Israël, l’éthique de la guerre face à la terreur (Jean-Charles Goldberg)
Les Juifs sont des autochtones d’Israël-Terre Sainte-Palestine. Le but des islamistes est de nier les Juifs et leur légitimité sur cette terre. Jean-Charles Goldberg, secrétaire Général de Dhimmi Watch, réagit ici à l’idéologie islamiste, négationniste.
Ce n’est pas une guerre comme les autres
Dans un monde où les appels au cessez-le-feu deviennent des réflexes moraux, on oublie parfois que la guerre elle-même peut être un devoir éthique, lorsqu’elle vise à empêcher le mal de perdurer. Face au Hamas, ce n’est pas une simple confrontation militaire. C’est une guerre existentielle, à laquelle il ne peut y avoir d’autre issue que la victoire. Pas pour dominer, mais pour survivre.
Une menace idéologique, pas territoriale
Il faut le redire : ce conflit n’est pas une dispute frontalière. Le Hamas ne réclame pas un État Palestinien. Il nie celui d’Israël. Son projet est clair, sa charte sans ambiguïté. Et dans les territoires palestiniens, les sondages confirment une réalité dérangeante : le refus de l’existence d’un État juif. Ce n’est pas un malentendu, c’est un rejet fondamental.
Le laboratoire Gaza : un échec de bonne foi
En 2005, Israël s’est retiré de Gaza, espérant offrir une chance à la paix. Dix jours plus tard, les roquettes pleuvaient. Les milliards d’aides internationales ? Investis dans les tunnels, pas les écoles.

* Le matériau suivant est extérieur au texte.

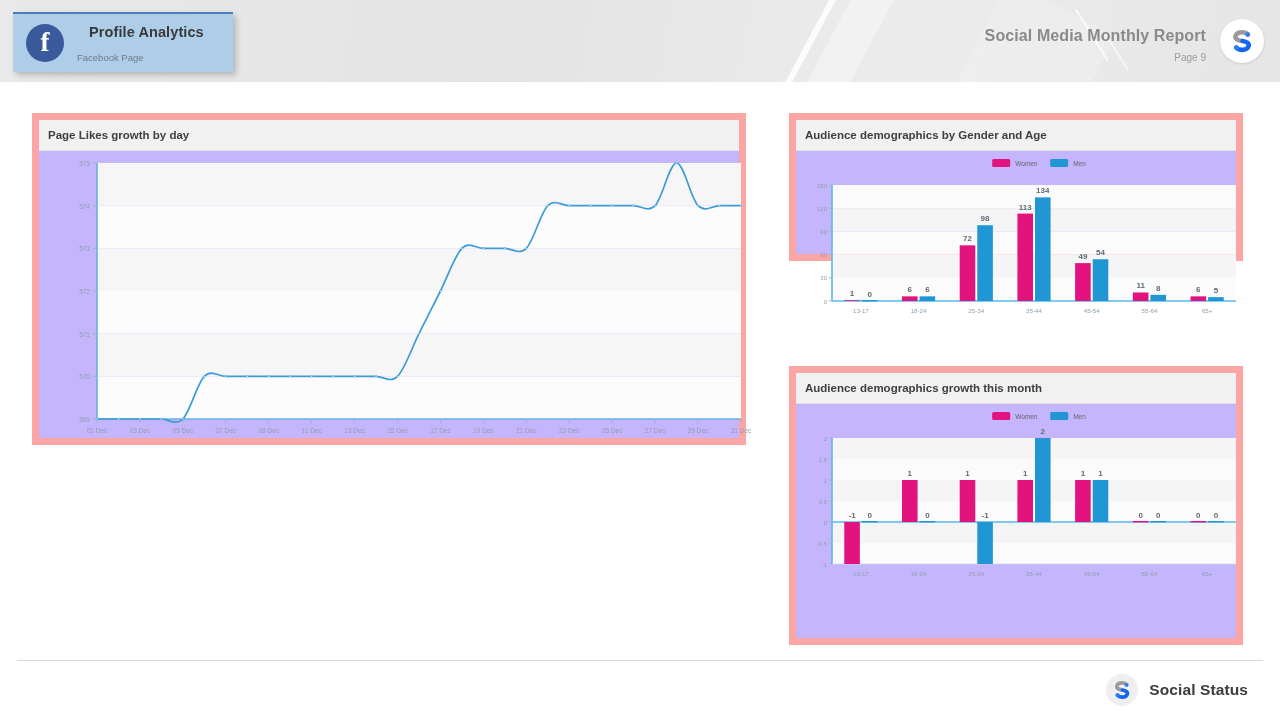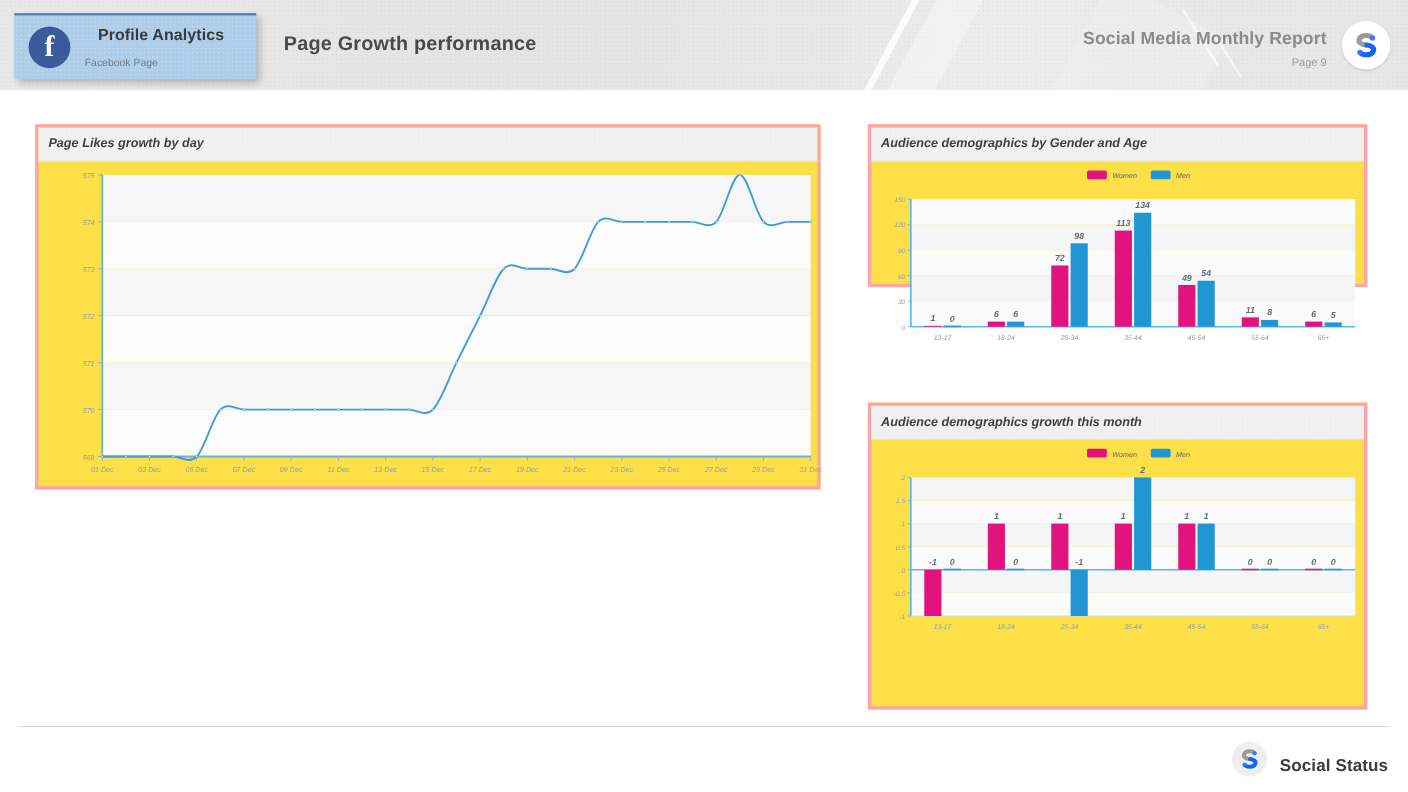--- a/index.html
+++ b/index.html
@@ -72,23 +72,22 @@
 
   .logo-circle {
     position: absolute; right: 16px; top: 19px;
     width: 44px; height: 44px; border-radius: 50%;
     background: #fff; box-shadow: 0 1px 3px rgba(0,0,0,.12);
     display: flex; align-items: center; justify-content: center;
   }
 
   
   .panel {
-    position: absolute; background: #fde047;
-    border: 3px solid #fca5a5;
-    font-style: italic;
+    position: absolute; background: #c4b5fd;
+    border: 7px solid #fca5a5;
   }
   .panel-head {
     background: #f1f1f1; border-bottom: 1px solid #e2e2e2;
     height: 31px; display: flex; align-items: center; padding-left: 9px;
     position: relative;
   }
   .panel-head::after {
     content: ""; position: absolute; inset: 0;
     background-image: radial-gradient(circle, rgba(170,170,170,.2) .5px, transparent .6px);
     background-size: 4px 4px;
@@ -101,22 +100,22 @@
   .p-growth{ left: 789px; top: 366px; width: 454px; height: 279px; }
 
   svg { display: block; }
 
   
   .footer-rule {
     position: absolute; left: 17px; top: 660px; width: 1246px; height: 1px;
     background: #d8d8d8;
   }
   .footer-brand {
-    position: absolute; right: 18px; top: 674px;
-    display: flex; align-items: flex-end; gap: 11px;
+    position: absolute; right: 32px; top: 674px;
+    display: flex; align-items: center; gap: 11px;
   }
   .footer-logo {
     width: 32px; height: 32px; border-radius: 50%;
     background: #efefef; display: flex; align-items: center; justify-content: center;
   }
   .footer-name { font-size: 15.5px; font-weight: bold; color: #3c3c3c; letter-spacing: .1px; }
 </style>
 </head>
 <body>
 
@@ -131,21 +130,20 @@
   <div class="profile-badge">
     <div class="fb-circle">
       <span class="fb-glyph">f</span>
     </div>
     <div class="badge-text">
       <div class="badge-title">Profile Analytics</div>
       <div class="badge-sub">Facebook Page</div>
     </div>
   </div>
 
-  <div class="page-title">Page Growth  performance</div>
 
   <div class="report-meta">
     <div class="report-name">Social Media Monthly Report</div>
     <div class="report-page">Page 9</div>
   </div>
 
   <div class="logo-circle">
     <svg width="30" height="30" viewBox="0 0 30 30">
       <path d="M21 8.5 C18.5 5.5 11 5.2 9 9 C7 12.8 11 14.4 14.6 15" fill="none" stroke="#9a9a9a" stroke-width="4.6" stroke-linecap="round"></path>
       <path d="M9.2 21.6 C11.7 24.6 19.2 24.8 21.2 21 C23.2 17.2 19.2 15.6 15.6 15" fill="none" stroke="#1565f0" stroke-width="4.6" stroke-linecap="round"></path>

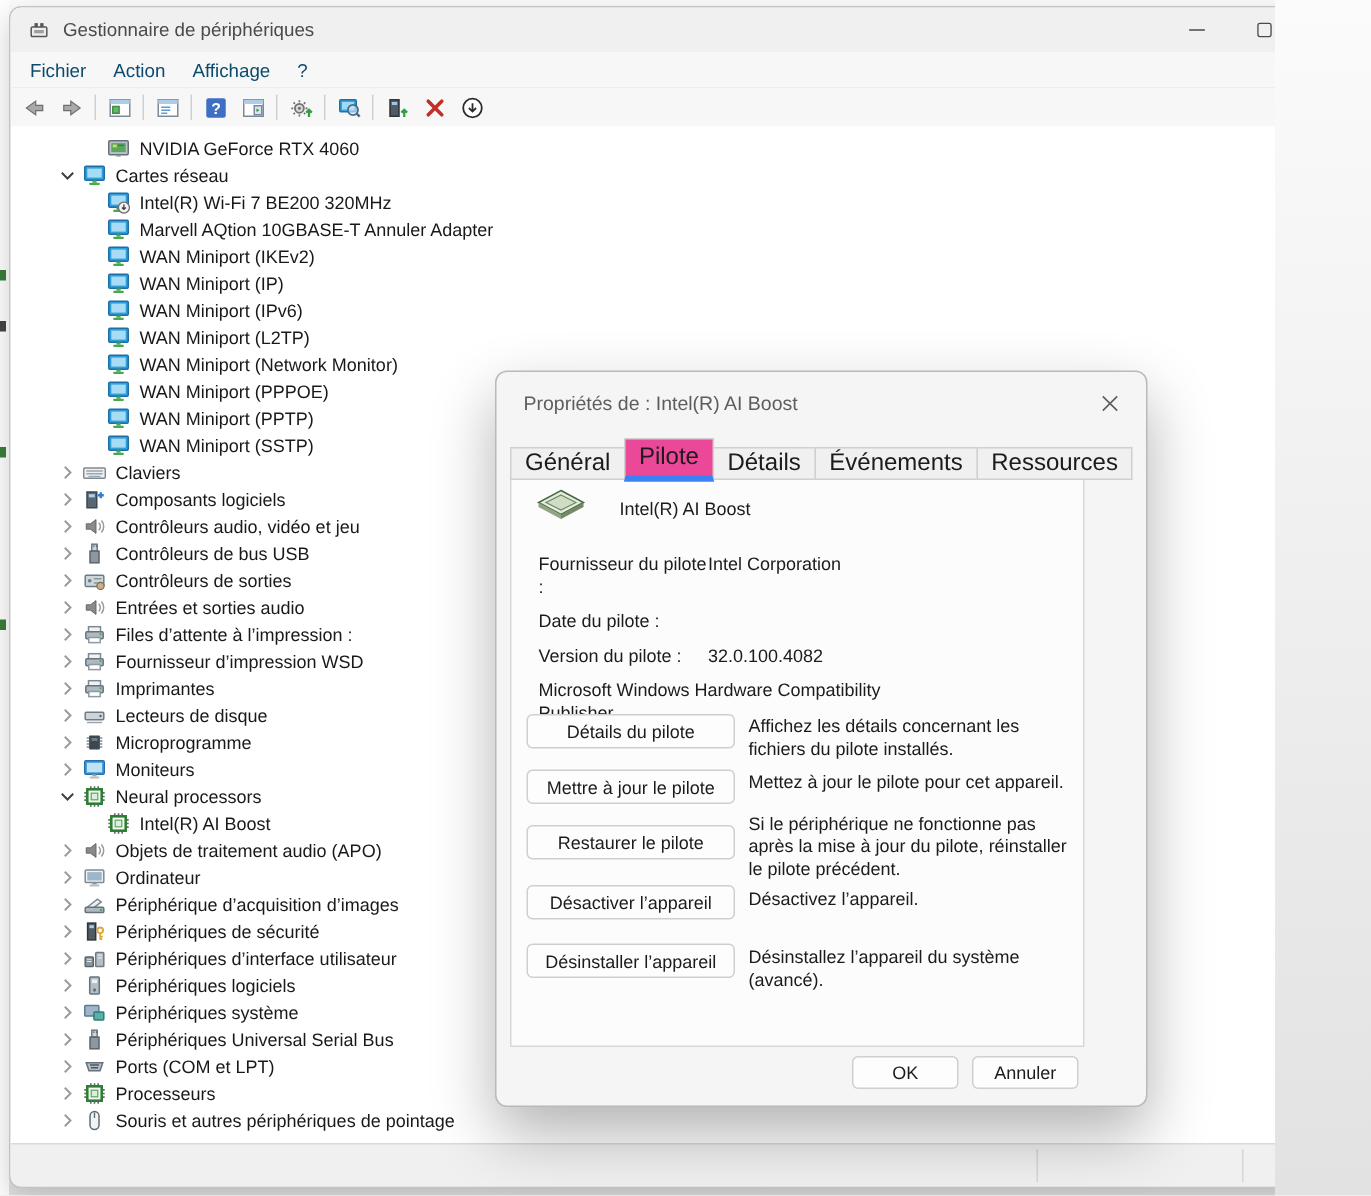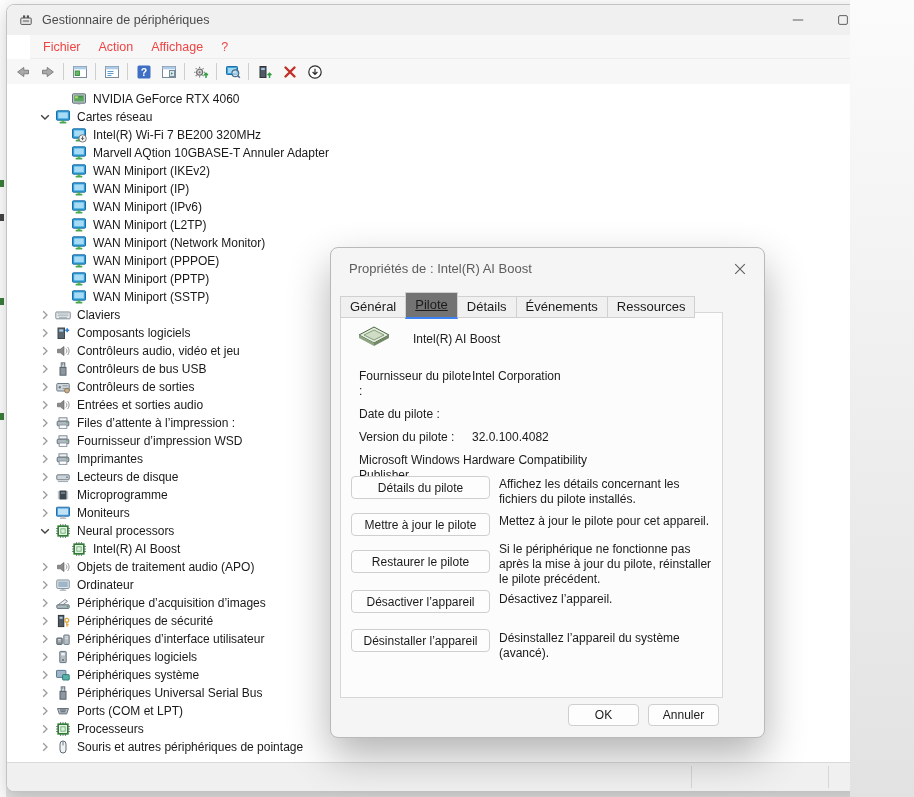--- a/index.html
+++ b/index.html
@@ -9,21 +9,21 @@
   .sliver i{position:absolute;left:0;width:4px;height:7px;}
 
   .win{position:absolute;left:6px;top:4px;width:903px;height:786px;background:#fff;
        border:1px solid #c3c3c3;border-radius:8px;box-shadow:0 6px 18px rgba(0,0,0,.18);overflow:hidden;}
   .titlebar{height:30px;background:#f0f0f0;display:flex;align-items:center;}
   .appicon{margin-left:11px;width:16px;height:16px;}
   .apptitle{font-size:12.5px;color:#4a4a4a;margin-left:8px;}
   .caption{margin-left:auto;display:flex;height:100%;}
   .capbtn{width:45px;display:flex;align-items:center;justify-content:center;}
   .menubar{height:23px;background:#f7f7f7;display:flex;align-items:center;padding-left:4px;
-           font-size:12.5px;color:#ef4444;border-bottom:1px solid #ededed;margin-left:23px;}
+           font-size:12.5px;color:#0c4a6e;border-bottom:1px solid #ededed;}
   .menu-item{padding:2px 9px;}
   .toolbar{height:25px;background:#f7f7f7;display:flex;align-items:center;padding-left:3px;
            border-bottom:1px solid #8f8f8f;}
   .tbtn{width:25px;height:22px;display:flex;align-items:center;justify-content:center;}
   .tsep{width:1px;height:17px;background:#cfcfcf;margin:0 3px;}
   .tbtn svg,.capbtn svg,.appicon svg{display:block;}
 
   .tree{position:absolute;left:0;top:79px;right:16px;bottom:28px;background:#fff;padding-top:6px;overflow:hidden;}
   .trow{height:18px;display:flex;align-items:center;font-size:12px;color:#191919;white-space:nowrap;}
   .chev{width:20px;height:16px;display:flex;align-items:center;justify-content:center;flex:0 0 20px;}
@@ -36,24 +36,24 @@
   .vthumb{position:absolute;left:6px;top:97px;width:3px;height:538px;background:#8c8c8c;border-radius:2px;}
 
   .statusbar{position:absolute;left:0;right:0;bottom:0;height:28px;background:#f0f0f0;border-top:1px solid #dadada;}
   .ssep{position:absolute;top:3px;bottom:3px;width:1px;background:#d6d6d6;}
 
   .dialog{position:absolute;left:330px;top:247px;width:401px;height:489px;background:#f5f5f5;
           border:1px solid #b9b9b9;border-radius:8px;box-shadow:0 18px 42px rgba(0,0,0,.30);z-index:5;padding-left:32px;}
   .dtitle{position:absolute;left:18px;top:13px;font-size:13px;color:#5d5d5d;}
   .dclose{position:absolute;right:13px;top:10px;width:22px;height:22px;display:flex;align-items:center;justify-content:center;}
   .tabs{position:absolute;left:9px;top:44px;display:flex;align-items:flex-end;z-index:2;}
-  .tab{height:20px;line-height:20px;padding:0 9px;font-size:13px;color:#1b1b1b;background:#f0f0f0;
+  .tab{height:20px;line-height:20px;padding:0 9px;font-size:16px;color:#1b1b1b;background:#f0f0f0;
        border:1px solid #d0d0d0;margin-right:-1px;}
-  .tab.active{height:24px;line-height:24px;background:#737373;border-bottom:2px solid #3b82f6;
-       margin-bottom:-1px;position:relative;z-index:3;text-decoration:underline;}
+  .tab.active{height:24px;line-height:24px;background:#ec4899;border-bottom:4px solid #3b82f6;
+       margin-bottom:-1px;position:relative;z-index:3;}
   .tabpage{position:absolute;left:9px;top:64px;width:381px;height:384px;background:#fcfcfc;
        border:1px solid #d7d7d7;z-index:1;}
   .devrow{position:absolute;left:16px;top:12px;display:flex;align-items:center;}
   .devname{margin-left:22px;font-size:12px;color:#1b1b1b;}
   .fields{position:absolute;left:18px;top:56px;right:8px;}
   .frow{display:flex;font-size:12px;color:#1b1b1b;margin-bottom:8px;}
   .flabel{width:113px;flex:0 0 113px;line-height:15px;}
   .fvalue{width:242px;line-height:15px;}
   .arow{position:absolute;left:10px;right:8px;}
   .abtn{position:absolute;left:0;width:139px;height:23px;background:#fdfdfd;border:1px solid #cfcfcf;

Dans les missiles, pas les hôpitaux. Ce territoire n’a pas été transformé en terre d’avenir, mais en base de guerre.
La guerre de l’image, arme de désinformation massive
Le Hamas maîtrise l’arme médiatique. Il fournit des chiffres invérifiables, manipule les émotions, instrumentalise les morts. L’exemple du faux bombardement de l’hôpital en début de conflit, immédiatement attribué à Israël avant que la vérité n’éclate, en dit long. Et pourtant, le mal est fait aux yeux du monde entier par les médias.
Une guerre menée avec des principes
Israël ne mène pas une guerre comme les autres. Il avertit souvent les civils avant de frapper, continue d’acheminer nourriture et électricité à l’ennemi. Quel autre pays ferait cela ? L’armée israélienne a une charte d’éthique, des règles de conduite, et des soldats, j’en connais personnellement plusieurs : ce ne sont pas des bourreaux. Ce sont des jeunes hommes dévastés par ce qu’ils vivent, mais résolus parce qu’ils savent ce qui est en jeu.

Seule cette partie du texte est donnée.